#### DIRECTIONS FOR THIS TASK
How many separate lines of the data contain "What"? Give the count and nothing else.

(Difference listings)
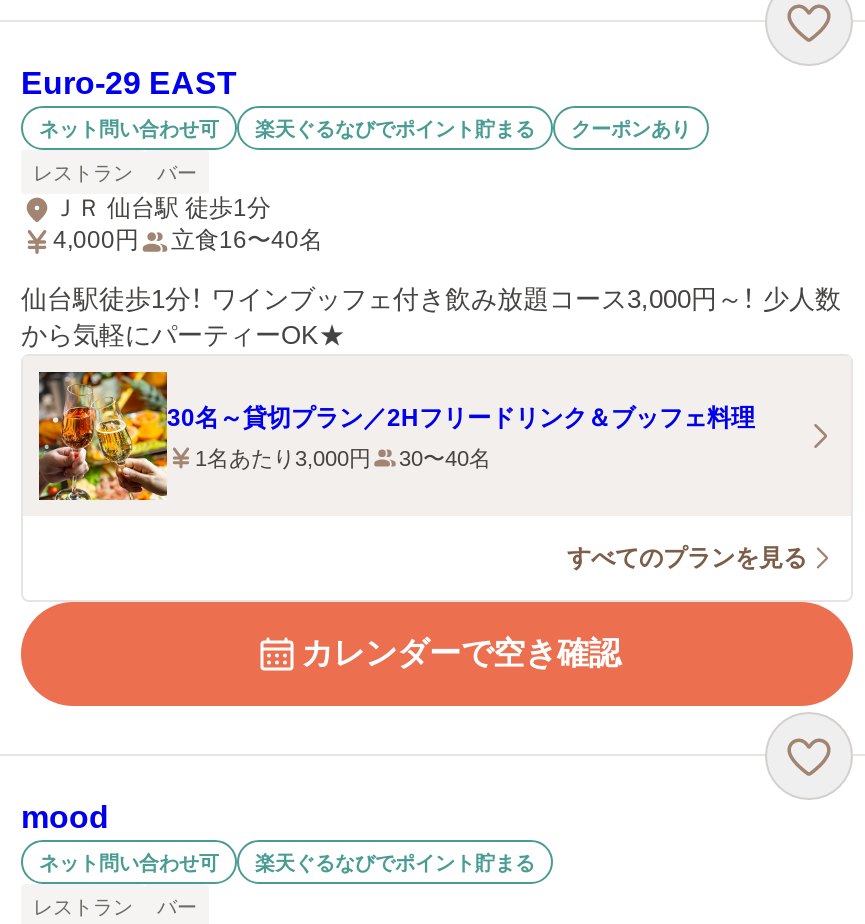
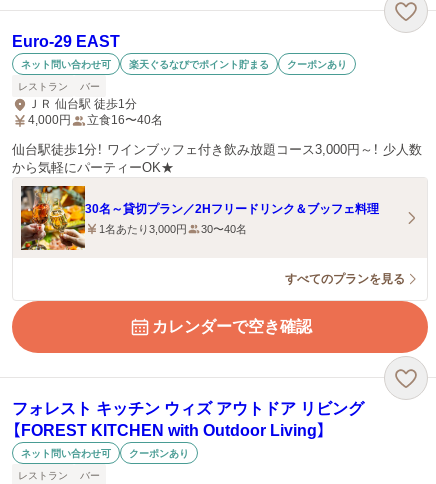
- mood
+ フォレスト キッチン ウィズ アウトドア リビング
+ 【FOREST KITCHEN with Outdoor Living】

- 楽天ぐるなびでポイント貯まる
+ クーポンあり
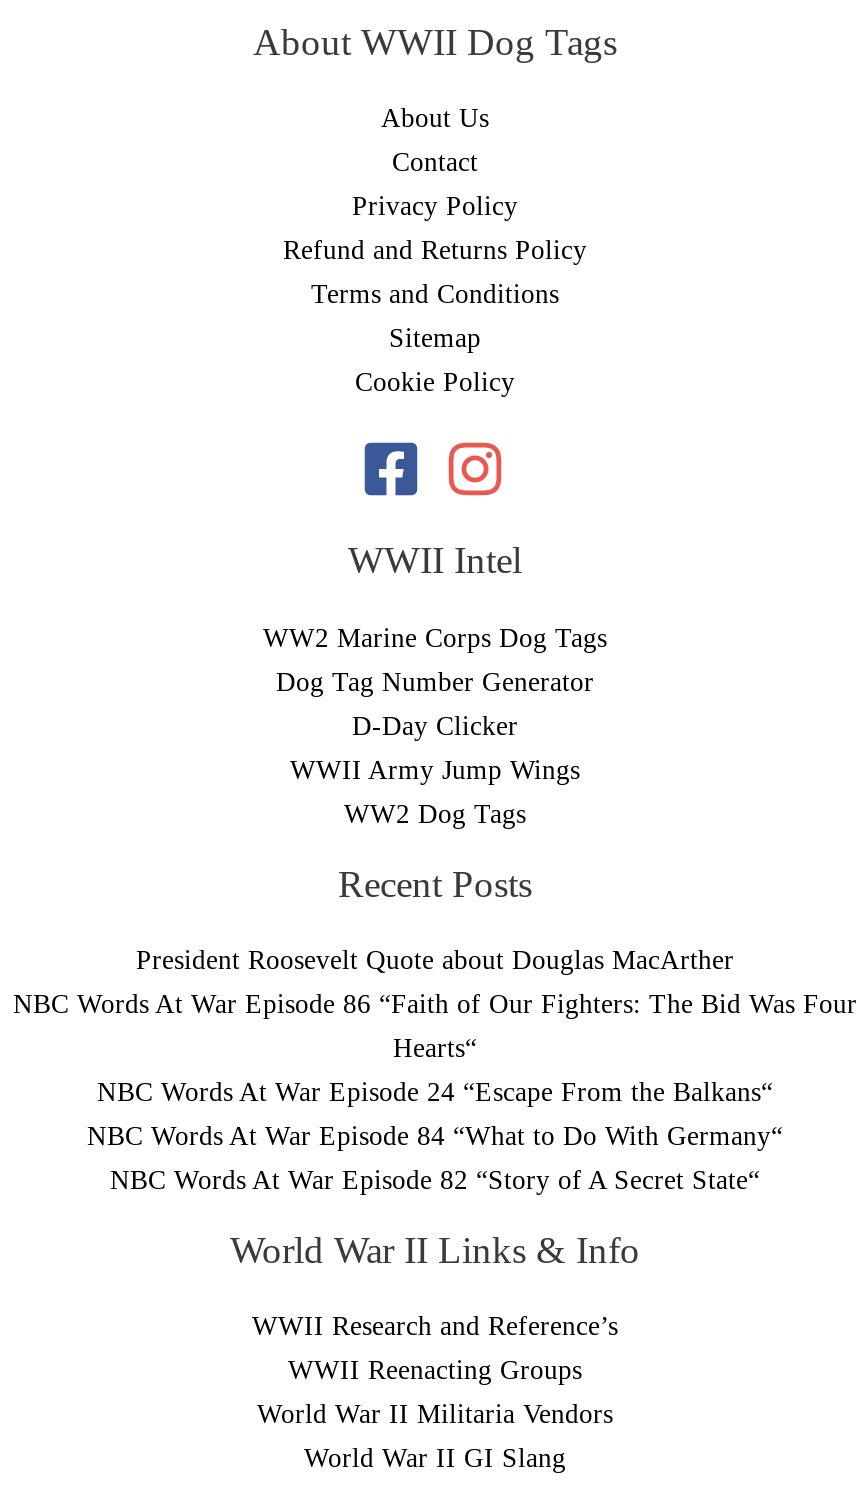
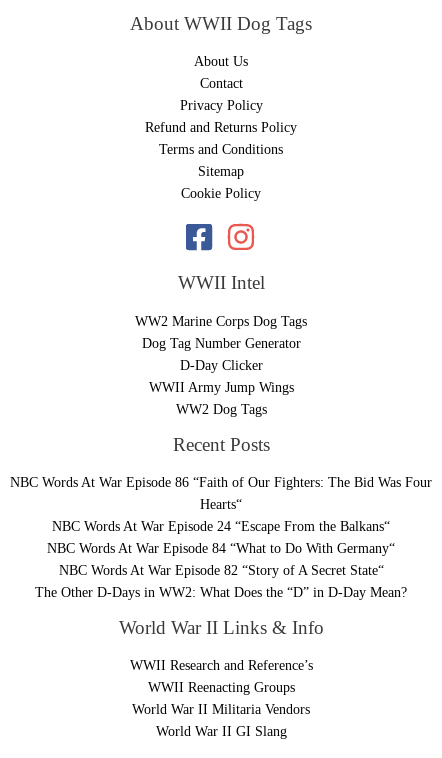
- President Roosevelt Quote about Douglas MacArther

moved up: NBC Words At War Episode 86 “Faith of Our Fighters: The Bid Was Four | Hearts“ | NBC Words At War Episode 24 “Escape From the Balkans“ | NBC Words At War Episode 84 “What to Do With Germany“ | NBC Words At War Episode 82 “Story of A Secret State“

+ The Other D-Days in WW2: What Does the “D” in D-Day Mean?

#### OUTPUT BELOW
2